*REQUIRED ACTION:*
A faithful copy of every entry, with the pictures removed, is what is needed here.
##############################
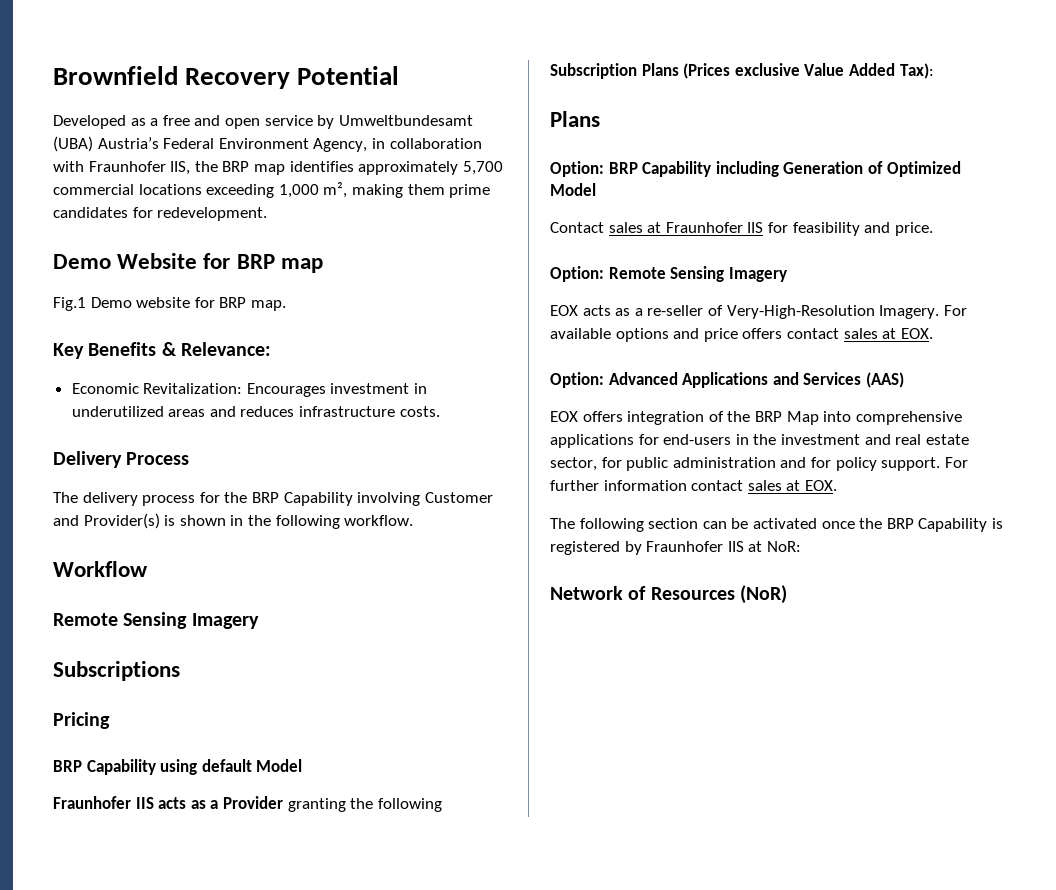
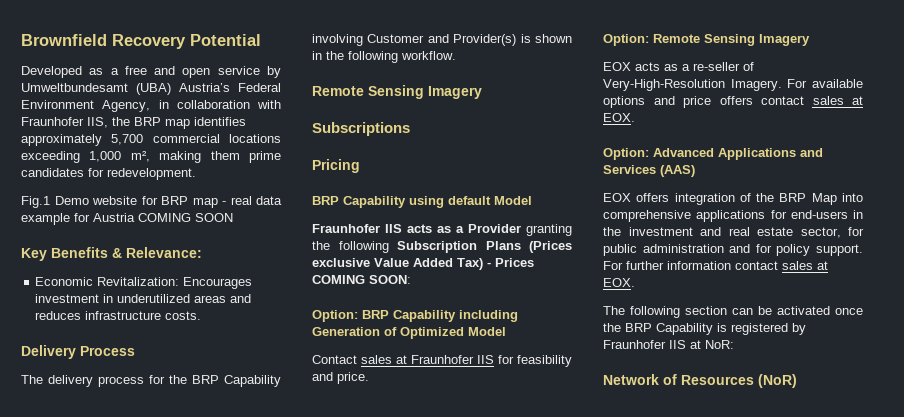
- Demo Website for BRP map
- Fig.1 Demo website for BRP map.
+ Fig.1 Demo website for BRP map - real data example for Austria COMING SOON
- Workflow
- Fraunhofer IIS acts as a Provider granting the following Subscription Plans (Prices exclusive Value Added Tax):
- Plans
+ Fraunhofer IIS acts as a Provider granting the following Subscription Plans (Prices exclusive Value Added Tax) - Prices COMING SOON:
##############################
*ANSWER BOX:*
- Demo Website for BRP map
- Fig.1 Demo website for BRP map.
+ Fig.1 Demo website for BRP map - real data example for Austria COMING SOON
- Workflow
- Fraunhofer IIS acts as a Provider granting the following Subscription Plans (Prices exclusive Value Added Tax):
- Plans
+ Fraunhofer IIS acts as a Provider granting the following Subscription Plans (Prices exclusive Value Added Tax) - Prices COMING SOON:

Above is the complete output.